▸ **WHAT YOU SHOULD DO**
Find and copy each line of the listing below that has the word "align" in it.

▸ **ENTRIES SUPPLIED**
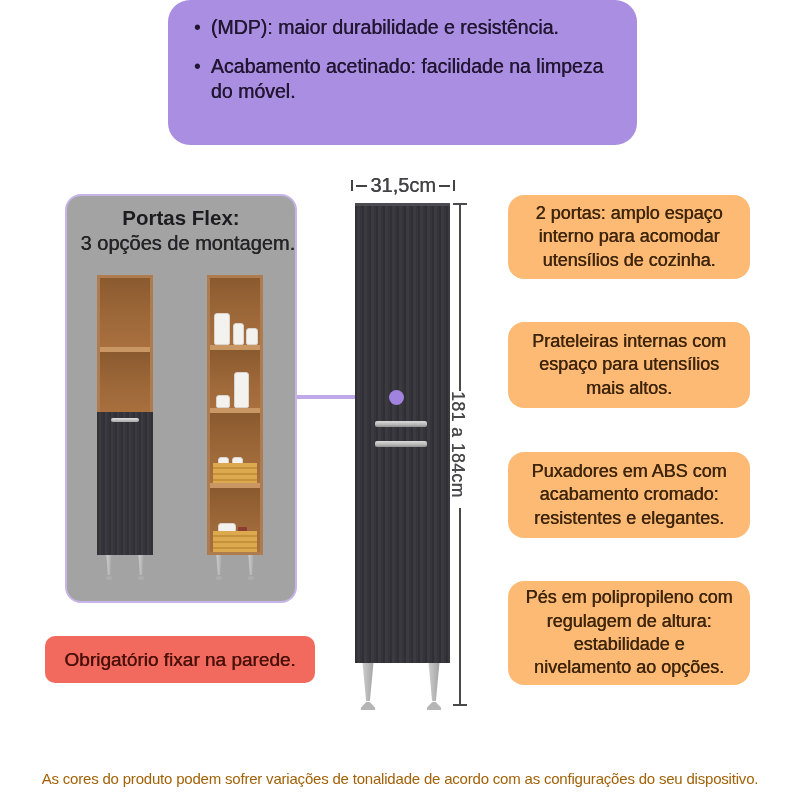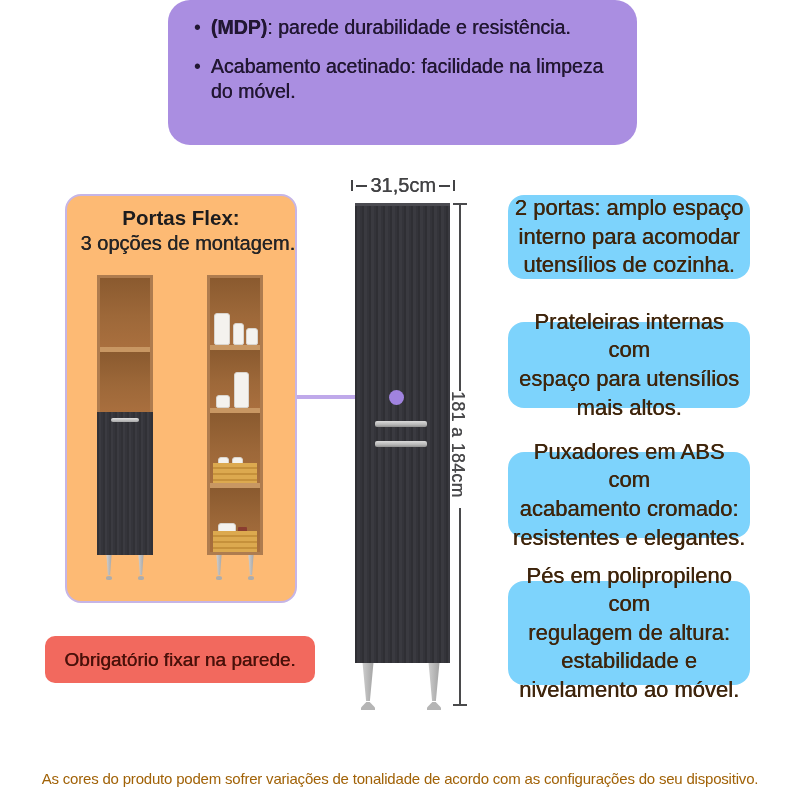--- a/index.html
+++ b/index.html
@@ -14,26 +14,26 @@
   
   .banner {
     left:168px; top:0; width:469px; height:145px;
     background:#AA8EE1; border-radius:22px;
     padding:15px 14px 0 26px; color:#221733;
   }
   .bullet-row { display:flex; gap:10px; font-size:19.5px; line-height:1.32; }
   .bullet-row + .bullet-row { margin-top:13px; }
   .bullet-glyph { flex:0 0 auto; }
   .bullet-text { white-space:pre-line; }
-  .bullet-text b { font-weight:bold; }
+  .bullet-text b { font-weight:normal; }
 
   
   .portas-box {
     left:65px; top:194px; width:232px; height:409px;
-    background:#fdba74; border:2px solid #C6B5E6; border-radius:16px;
+    background:#a3a3a3; border:2px solid #C6B5E6; border-radius:16px;
   }
   .portas-title { position:absolute; top:10px; left:0; width:100%; text-align:center;
     font-size:20.5px; font-weight:bold; color:#1C1C1E; }
   .portas-subtitle { position:absolute; top:36px; left:0; width:100%; text-align:right;
     font-size:20px; color:#242426; }
 
   
   .cab { position:absolute; width:56px; height:280px; background:#AE7C4F; }
   .cab-a { left:30px; top:79px; }
   .cab-b { left:140px; top:79px; }
@@ -106,22 +106,22 @@
   .vtick { left:453px; width:14px; height:2px; background:#4A4A4C; }
   .vtick.t-top { top:203px; }
   .vtick.t-bot { top:704px; }
   .height-label { left:447px; top:391px; writing-mode:vertical-rl; font-size:17.5px;
     color:#4A4A4C; letter-spacing:0.5px; white-space:nowrap; }
   .depth-label { left:410px; top:729px; transform:translateX(-50%); font-size:20px;
     color:#565656; white-space:nowrap; }
 
   
   .feature {
-    left:508px; width:242px; border-radius:16px; background:#7dd3fc;
-    color:#3E250C; font-size:22px; line-height:1.3; text-align:center;
+    left:508px; width:242px; border-radius:16px; background:#fdba74;
+    color:#3E250C; font-size:18px; line-height:1.3; text-align:center;
     display:flex; align-items:center; justify-content:center;
     white-space:pre-line; padding:4px;
   }
   .feature.f1 { top:195px; height:84px; }
   .feature.f2 { top:322px; height:86px; }
   .feature.f3 { top:452px; height:86px; }
   .feature.f4 { top:581px; height:104px; }
 
   
   .warning {
@@ -135,21 +135,21 @@
     font-size:15px; letter-spacing:-0.2px; color:#a16207; }
 </style>
 </head>
 <body>
 
 <div id="canvas">
 
   <div class="abs banner">
     <div class="bullet-row">
       <span class="bullet-glyph">•</span>
-      <p class="bullet-text semibold"><b>(MDP)</b><span>: parede durabilidade e resistência.</span></p>
+      <p class="bullet-text semibold"><b>(MDP)</b><span>: maior durabilidade e resistência.</span></p>
     </div>
     <div class="bullet-row">
       <span class="bullet-glyph">•</span>
       <p class="bullet-text semibold">Acabamento acetinado: facilidade na limpeza
 do móvel.</p>
     </div>
   </div>
 
   <div class="abs portas-box">
     <div class="portas-title">Portas Flex:</div>
@@ -226,20 +226,20 @@
 utensílios de cozinha.</div>
   <div class="abs feature f2 semibold">Prateleiras internas com
 espaço para utensílios
 mais altos.</div>
   <div class="abs feature f3 semibold">Puxadores em ABS com
 acabamento cromado:
 resistentes e elegantes.</div>
   <div class="abs feature f4 semibold">Pés em polipropileno com
 regulagem de altura:
 estabilidade e
-nivelamento ao móvel.</div>
+nivelamento ao opções.</div>
 
   <div class="abs warning semibold">Obrigatório fixar na parede.</div>
 
 
   <div class="abs disclaimer">As cores do produto podem sofrer variações de tonalidade de acordo com as configurações do seu dispositivo.</div>
 
 </div>
 
 </body></html>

▸ **ANSWER FOR THE TASK**
   .portas-title { position:absolute; top:10px; left:0; width:100%; text-align:center;
   .portas-subtitle { position:absolute; top:36px; left:0; width:100%; text-align:right;
-    color:#3E250C; font-size:22px; line-height:1.3; text-align:center;
+    color:#3E250C; font-size:18px; line-height:1.3; text-align:center;
     display:flex; align-items:center; justify-content:center;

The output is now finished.